Back to when I travelled in Syria, I remember meeting a programmer who also made a living out of software piracy – quite common there due to the US export ban. He explained that most of his work consisted of removing the potential security threats from hacked programs so that he could sell them. Without going at length into computer security, these threats are designed to infect computers so that they propagate links to porn sites, poker sites, and the like; these threats are designed specifically so that legitimate websites are turned into hosts for less legitimate sources, thereby shifting the blame and risk onto people who have nothing to do with it.

A friend of mine was recently blackmailed by an attacker who launched a DoS attack and wanted to include hidden porn and online gaming links on my friend’s portal (which serves thousands of blogs). The site was down for a few hours with all the engineers working frantically to repel the attack.

These two examples are certainly not an excuse for not taking security seriously, but as any administrator knows, anyone can be a victim of these kind of attacks and end up with links to inappropriate content. When you have been battling with a Internet attack, I doubt that you’re in the mood for battling with ACMA to try to get your site removed from the black list.

The Finnish experiment

It is often mentioned that the scheme will cause Australia to join the ranks of North Korea, Burma, Iran, China, Cuba, Belarus and Syria – states which are hardly known for their progressive policies. It is true that when a country finds itself associated with these countries it is generally a sign of bad policy, even if I trust the Australian government a whole lot more than the Syrian one.

But it is interesting to know that Finland also has experimented with the use of an Internet Filter and it seems that the results are less than conclusive. This article on Finnish Internet censorship by EFFI, a Finnish online civil rights organisation, outlines several of the shortcomings; as well as this one. The Finnish scheme seems to have shown several of the side effects that I have listed above: some legitimates sites were blocked; the black list circulated on the Net; and there were plans to include more sites for other reasons (such hate speech, breach of copyright and online gambling), which were not in the scope of the original law.

It is worth noting that the Finnish scheme does not seem to have led to any arrests in relation to child pornography: since most sites blocked are outside of Finland, they cannot be reached by law. The Law however, as it is the case in Australia, is sufficient to prosecute offenders regardless of the presence of an Internet filter.

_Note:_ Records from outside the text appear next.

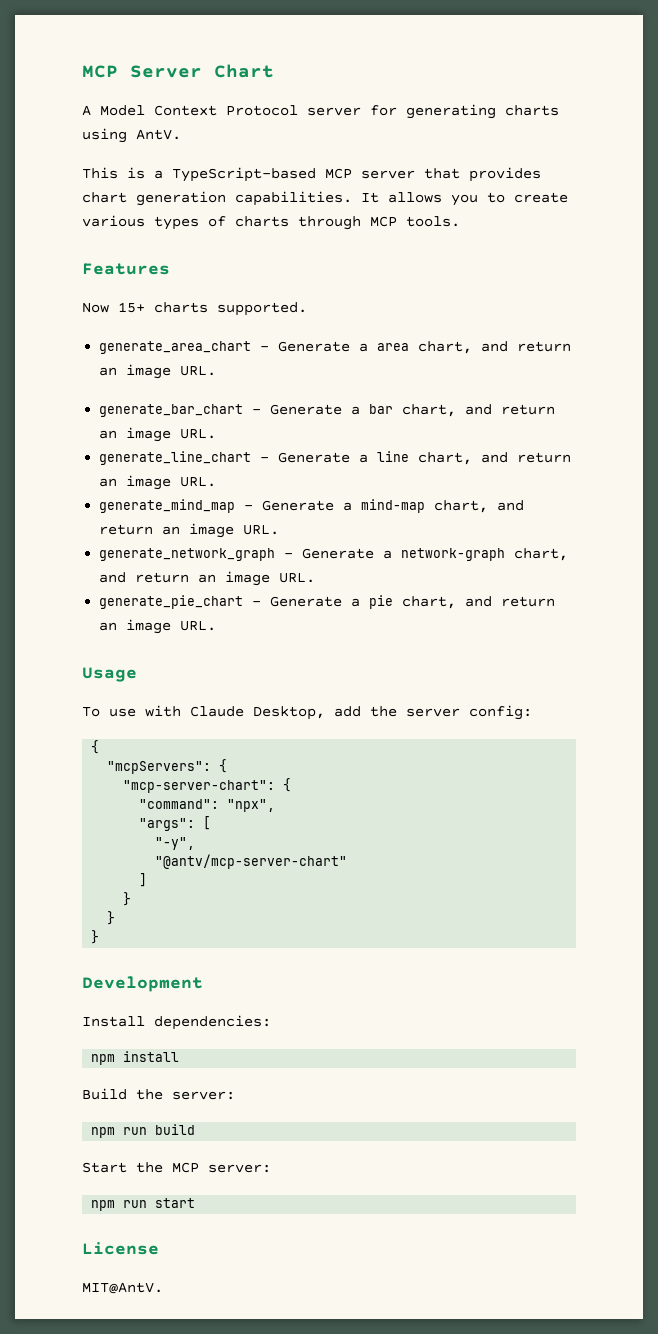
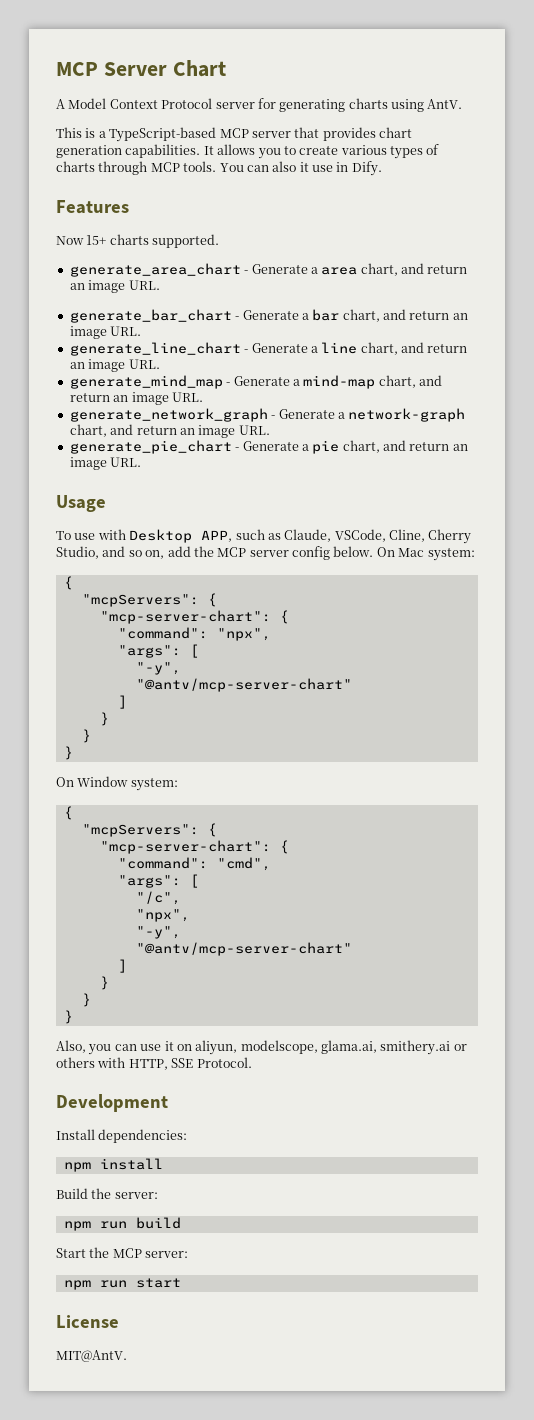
+ You can also it use in Dify.
- To use with Claude Desktop, add the server config:
+ To use with Desktop APP, such as Claude, VSCode, Cline, Cherry Studio, and so on, add the MCP server config below. On Mac system:
+ On Window system:
+ {
+ "mcpServers": {
+ "mcp-server-chart": {
+ "command": "cmd",
+ "args": [
+ "/c",
+ "npx",
+ "-y",
+ "@antv/mcp-server-chart"
+ ]
+ }
+ }
+ }
+ Also, you can use it on aliyun, modelscope, glama.ai, smithery.ai or others with HTTP, SSE Protocol.

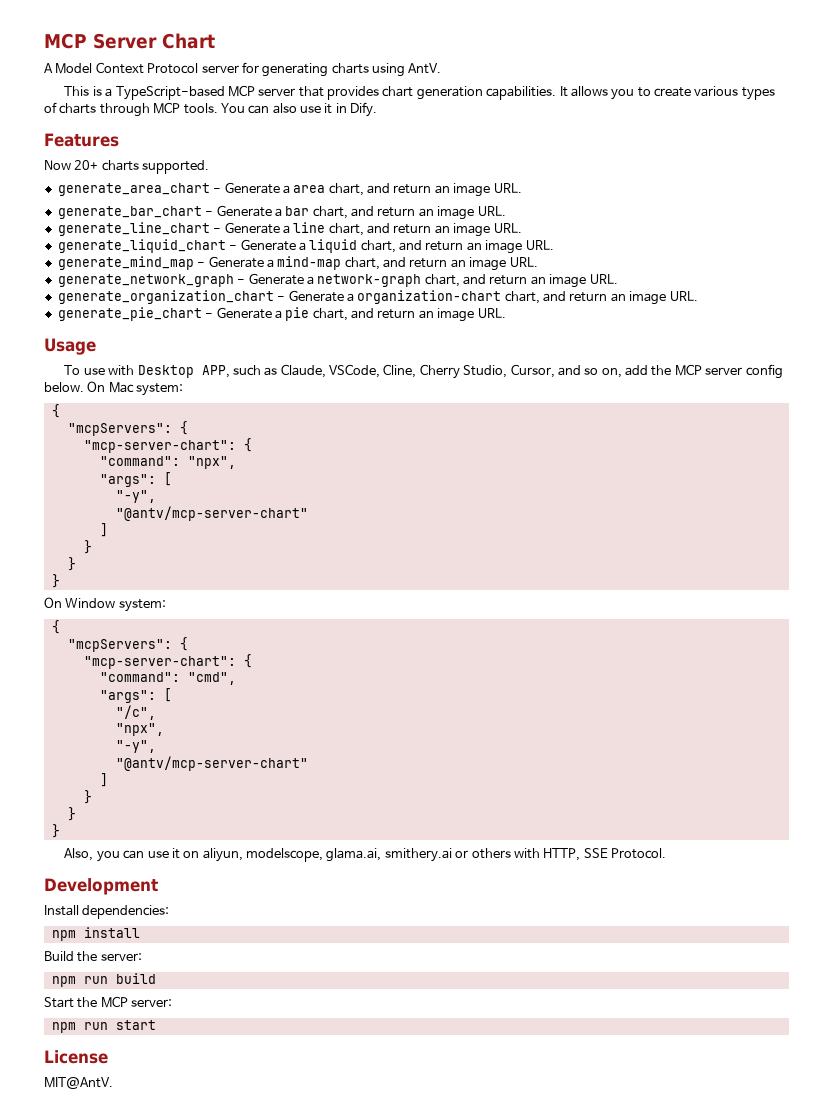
- You can also it use in Dify.
+ You can also use it in Dify.
- Now 15+ charts supported.
+ Now 20+ charts supported.
+ generate_liquid_chart - Generate a liquid chart, and return an image URL.
+ generate_organization_chart - Generate a organization-chart chart, and return an image URL.
- To use with Desktop APP, such as Claude, VSCode, Cline, Cherry Studio, and so on, add the MCP server config below.
+ To use with Desktop APP, such as Claude, VSCode, Cline, Cherry Studio, Cursor, and so on, add the MCP server config below.

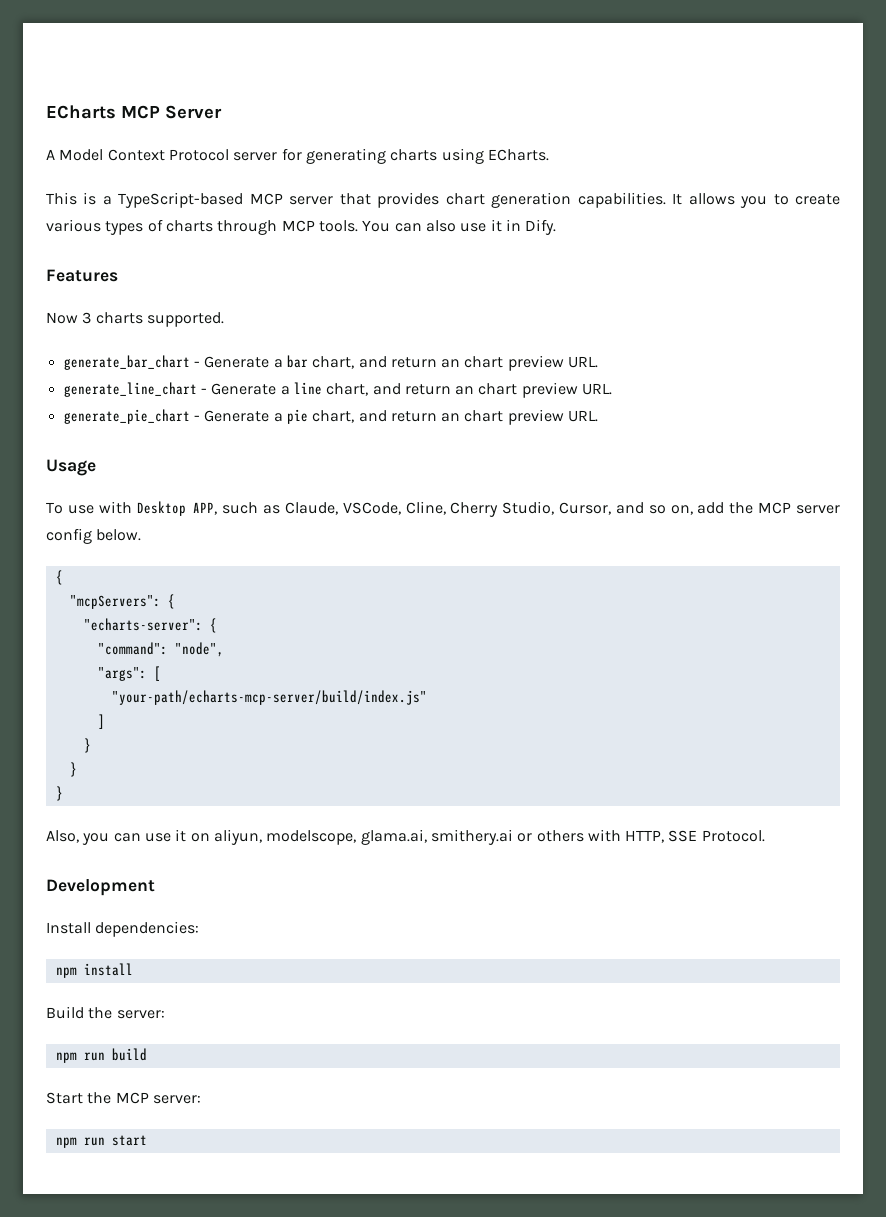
- MCP Server Chart
+ ECharts MCP Server
- A Model Context Protocol server for generating charts using AntV.
+ A Model Context Protocol server for generating charts using ECharts.
- Now 20+ charts supported.
+ Now 3 charts supported.
- generate_area_chart - Generate a area chart, and return an image URL.
- generate_bar_chart - Generate a bar chart, and return an image URL.
+ generate_bar_chart - Generate a bar chart, and return an chart preview URL.
- generate_line_chart - Generate a line chart, and return an image URL.
- generate_liquid_chart - Generate a liquid chart, and return an image URL.
- generate_mind_map - Generate a mind-map chart, and return an image URL.
- generate_network_graph - Generate a network-graph chart, and return an image URL.
- generate_organization_chart - Generate a organization-chart chart, and return an image URL.
+ generate_line_chart - Generate a line chart, and return an chart preview URL.
- generate_pie_chart - Generate a pie chart, and return an image URL.
+ generate_pie_chart - Generate a pie chart, and return an chart preview URL.
- To use with Desktop APP, such as Claude, VSCode, Cline, Cherry Studio, Cursor, and so on, add the MCP server config below. On Mac system:
+ To use with Desktop APP, such as Claude, VSCode, Cline, Cherry Studio, Cursor, and so on, add the MCP server config below.
  {
  "mcpServers": {
- "mcp-server-chart": {
- "command": "npx",
+ "echarts-server": {
+ "command": "node",
  "args": [
- "-y",
- "@antv/mcp-server-chart"
- ]
- }
- }
- }
- On Window system:
- {
- "mcpServers": {
- "mcp-server-chart": {
- "command": "cmd",
- "args": [
- "/c",
- "npx",
- "-y",
- "@antv/mcp-server-chart"
+ "your-path/echarts-mcp-server/build/index.js"
- License
- MIT@AntV.

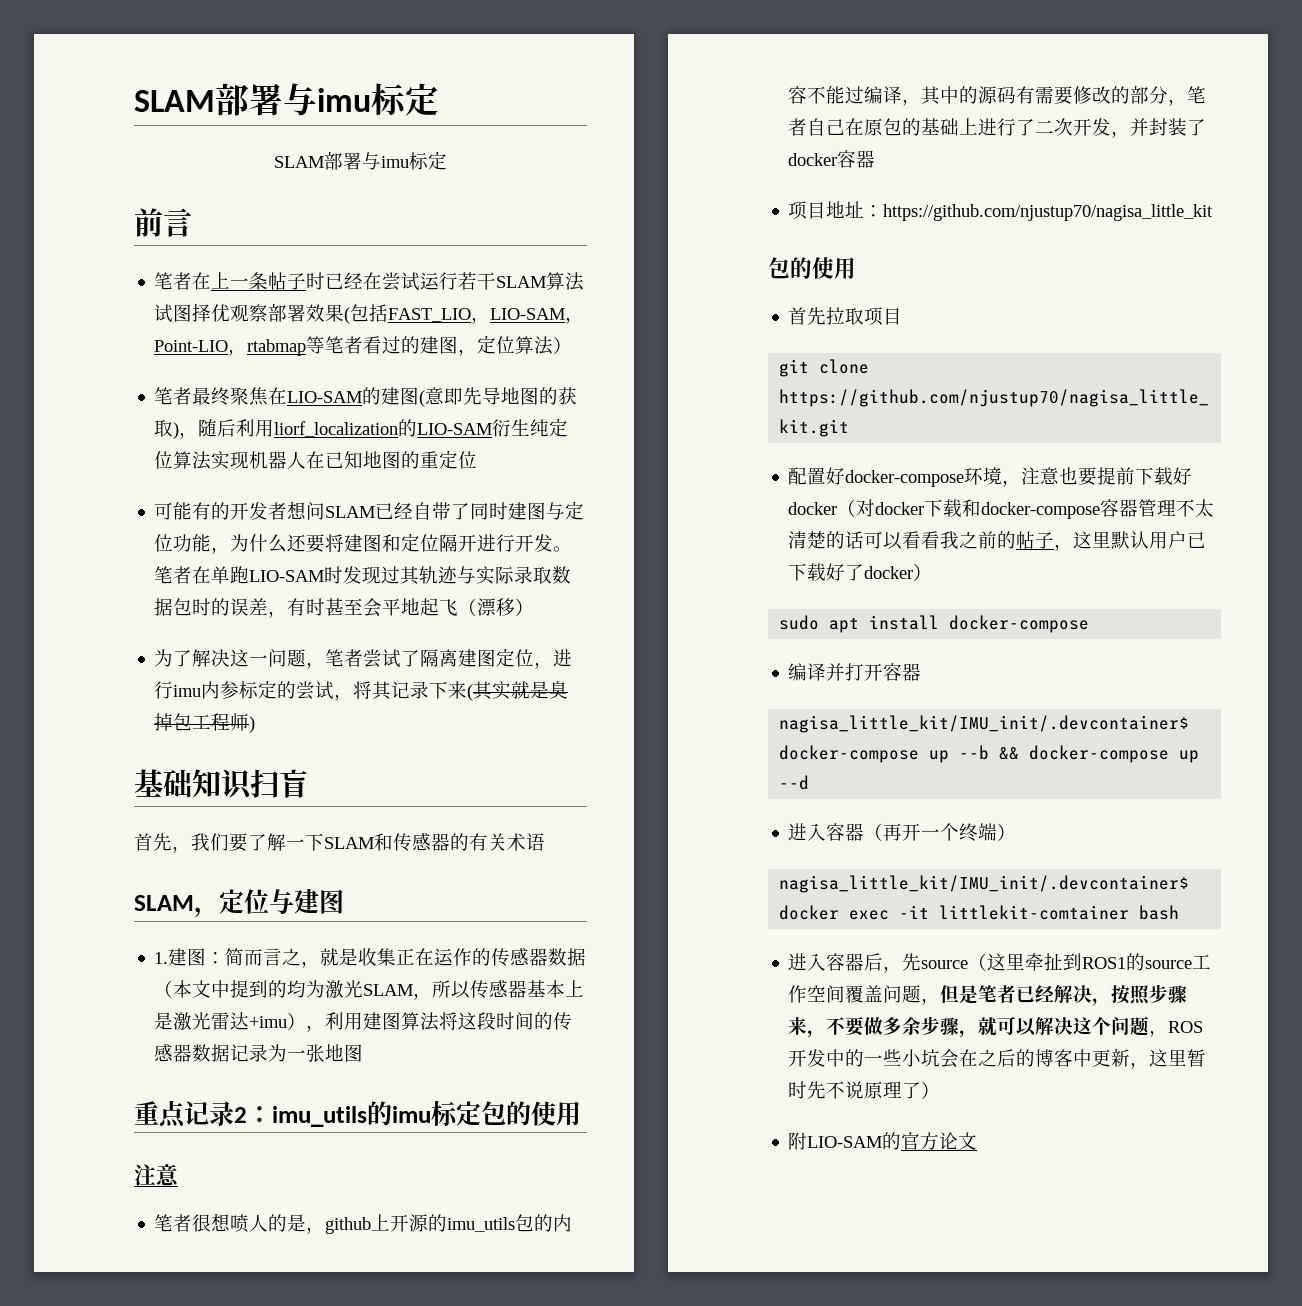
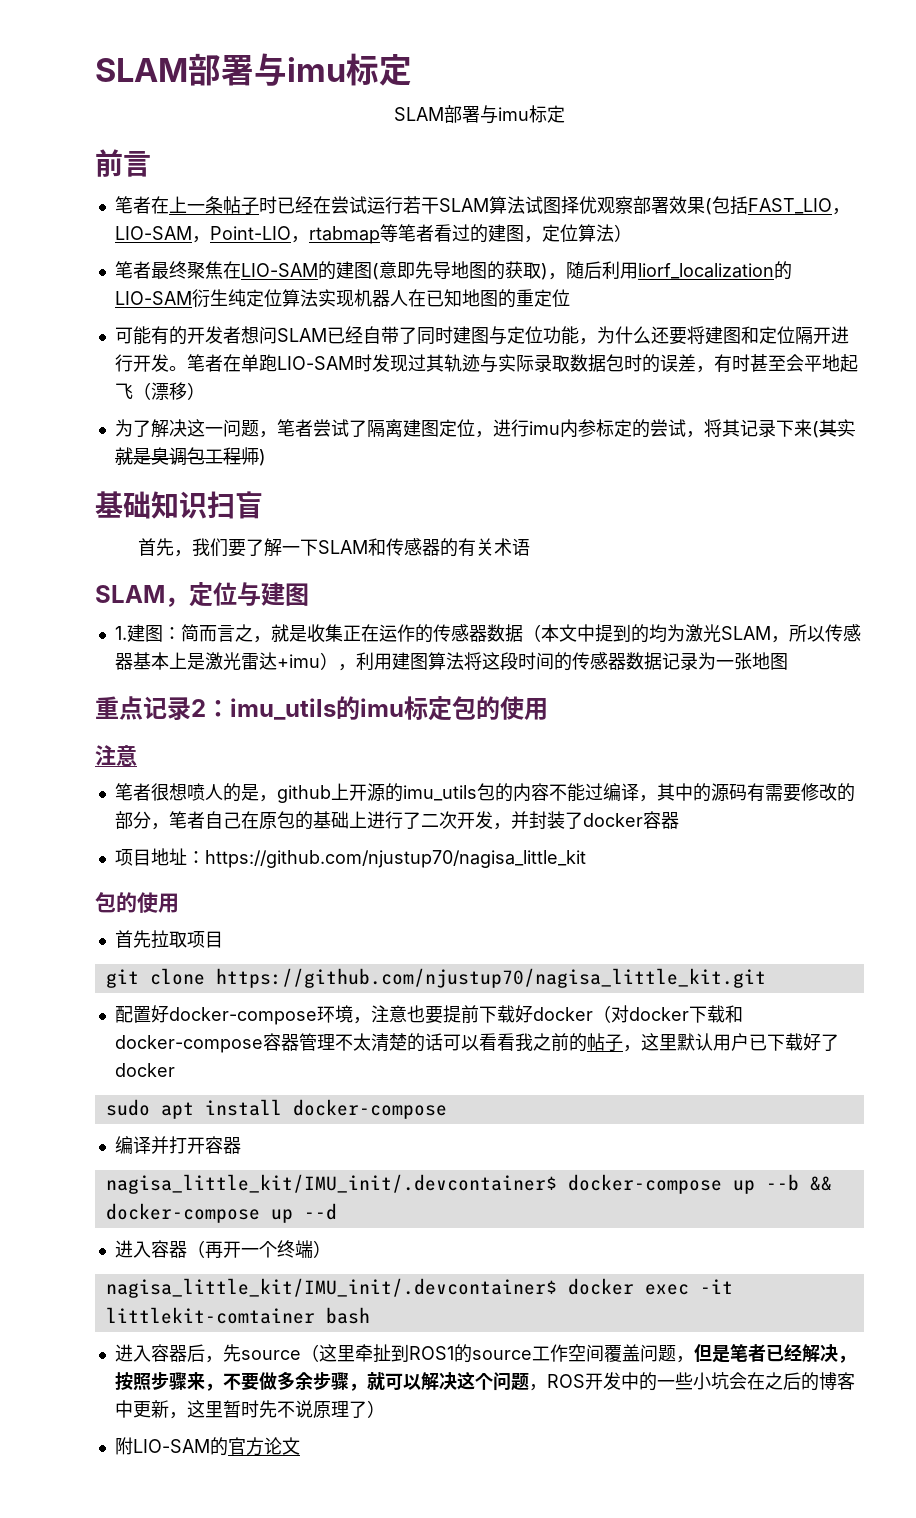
- 为了解决这一问题，笔者尝试了隔离建图定位，进行imu内参标定的尝试，将其记录下来(其实就是臭掉包工程师)
+ 为了解决这一问题，笔者尝试了隔离建图定位，进行imu内参标定的尝试，将其记录下来(其实就是臭调包工程师)
- 配置好docker-compose环境，注意也要提前下载好docker（对docker下载和docker-compose容器管理不太清楚的话可以看看我之前的帖子，这里默认用户已下载好了docker）
+ 配置好docker-compose环境，注意也要提前下载好docker（对docker下载和docker-compose容器管理不太清楚的话可以看看我之前的帖子，这里默认用户已下载好了docker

Little debate, a lot of expense

All that said, I haven’t been able to find much reliable information about the Australian plan apart from the fact that $125.8 million will be dedicated to cyber-safety over the next four years. I have received an email from GetUp without any link to the relevant information. Apart from a couple of articles and opinion pieces from the BBC and ABC, I could not find much detail about the plan either, though a lot of people commented on the subject on the blogosphere.

I tend to believe that there must be more efficient and creative ways of fighting the distribution of inappropriate content online. No-one denies that the Internet brings new challenges to the access of information, but I am sceptical that ISP filtering is an effective way to address the issue.

It will be interesting to see how this debate evolves in Australia, but I wish there was more information on the scheme and a little more debate in the public sphere, before large sums of money are committed to a plan that is legally tricky, ethically debatable and technically impractical.